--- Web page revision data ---
---
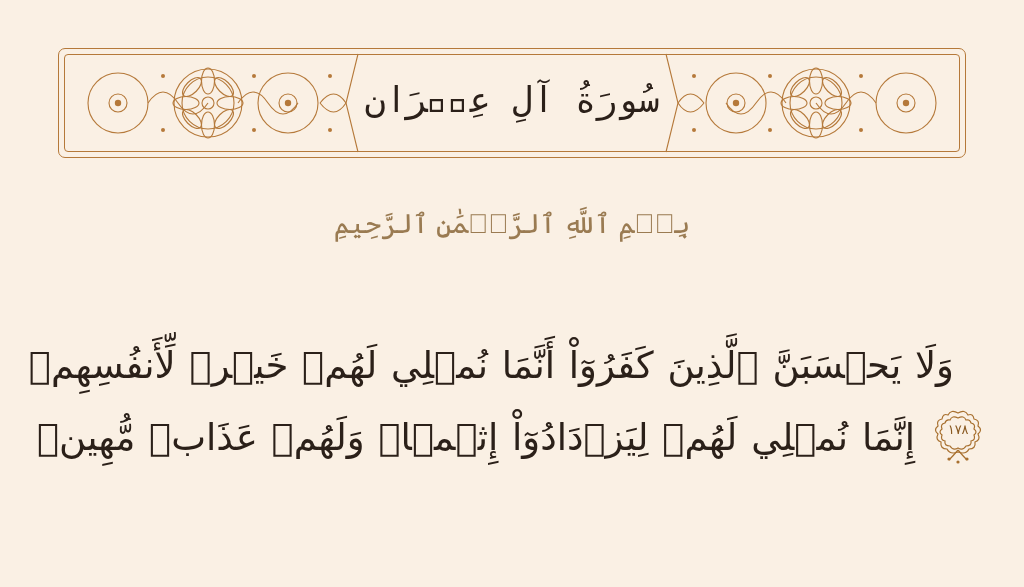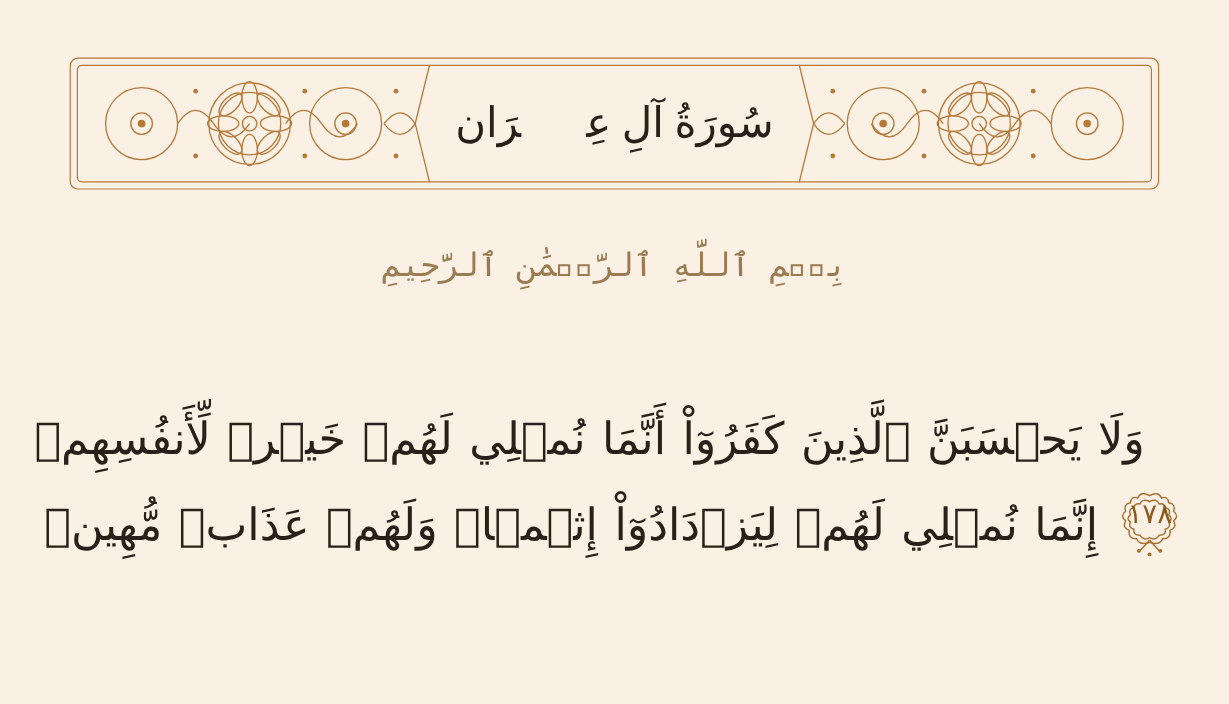--- a/index.html
+++ b/index.html
@@ -48,7 +48,7 @@
     top: 50%;
     transform: translateY(-50%);
     text-align: center;
-    font-family: Liberation Serif, serif;
+    font-family: Liberation Mono, monospace;
     font-size: 35px;
     color: #2b2019;
     direction: rtl;

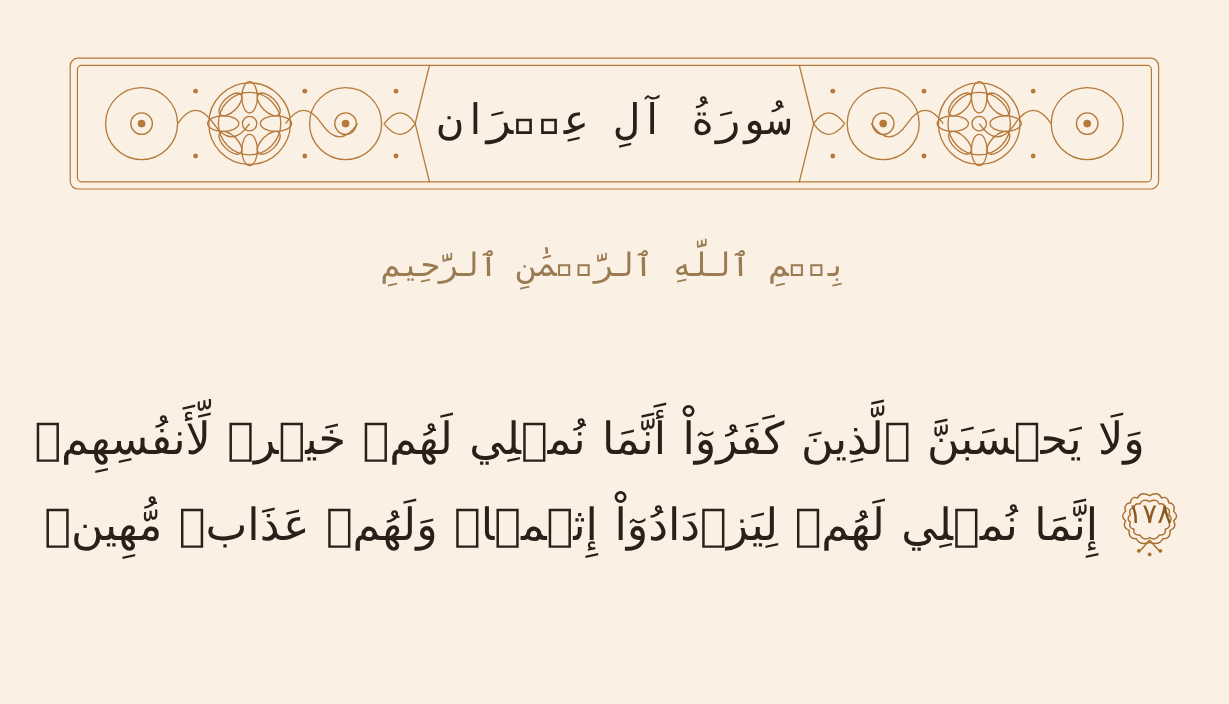--- a/index.html
+++ b/index.html
@@ -64,7 +64,7 @@
     top: 206px;
     text-align: center;
     direction: rtl;
-    font-family: Liberation Mono, monospace;
+    font-family: Liberation Sans, sans-serif;
     font-size: 27px;
     color: #9a7b52;
     line-height: 1.4;

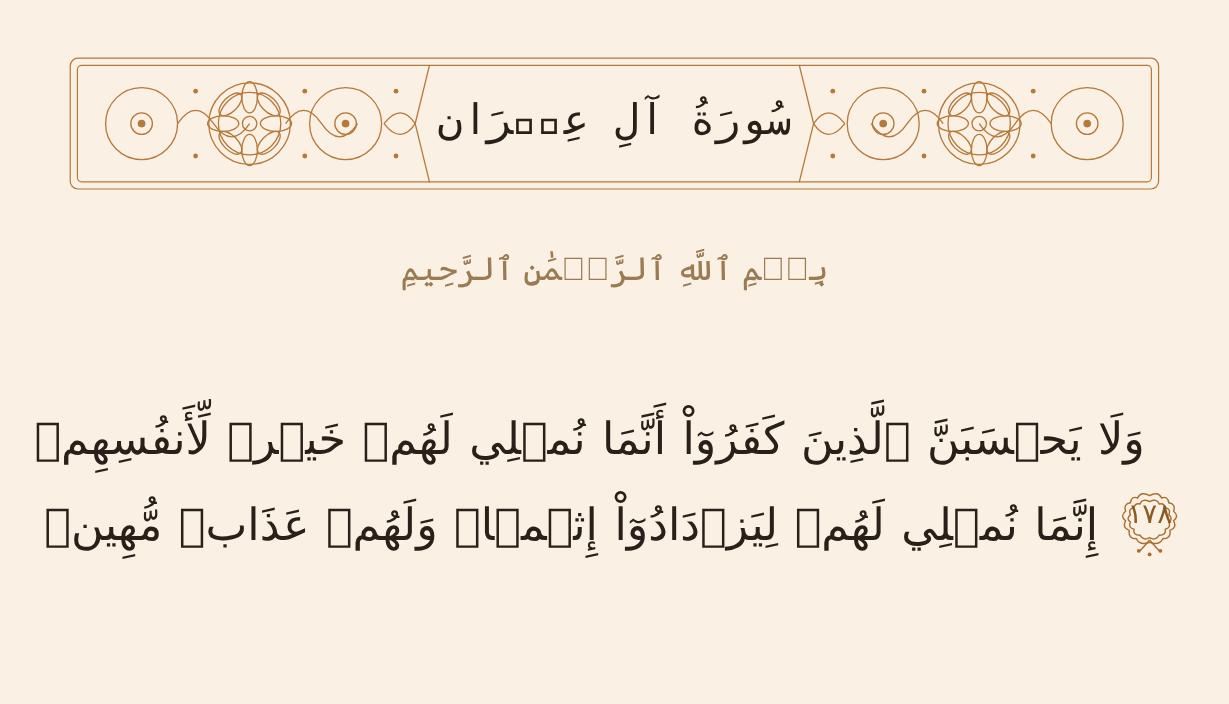--- a/index.html
+++ b/index.html
@@ -113,7 +113,7 @@
   .ayah-number {
     position: relative;
     font-family: "DejaVu Sans", sans-serif;
-    font-size: 23px;
+    font-size: 13px;
     color: #8a5a22;
     line-height: 1;
     padding-bottom: 18px;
---
--- Task requirements ---
Write out the entries above in full and exactly; no pictures.

--- Reply to the exercise ---
--- a/index.html
+++ b/index.html
@@ -48,7 +48,7 @@
     top: 50%;
     transform: translateY(-50%);
     text-align: center;
-    font-family: Liberation Serif, serif;
+    font-family: Liberation Mono, monospace;
     font-size: 35px;
     color: #2b2019;
     direction: rtl;

--- a/index.html
+++ b/index.html
@@ -64,7 +64,7 @@
     top: 206px;
     text-align: center;
     direction: rtl;
-    font-family: Liberation Mono, monospace;
+    font-family: Liberation Sans, sans-serif;
     font-size: 27px;
     color: #9a7b52;
     line-height: 1.4;

--- a/index.html
+++ b/index.html
@@ -113,7 +113,7 @@
   .ayah-number {
     position: relative;
     font-family: "DejaVu Sans", sans-serif;
-    font-size: 23px;
+    font-size: 13px;
     color: #8a5a22;
     line-height: 1;
     padding-bottom: 18px;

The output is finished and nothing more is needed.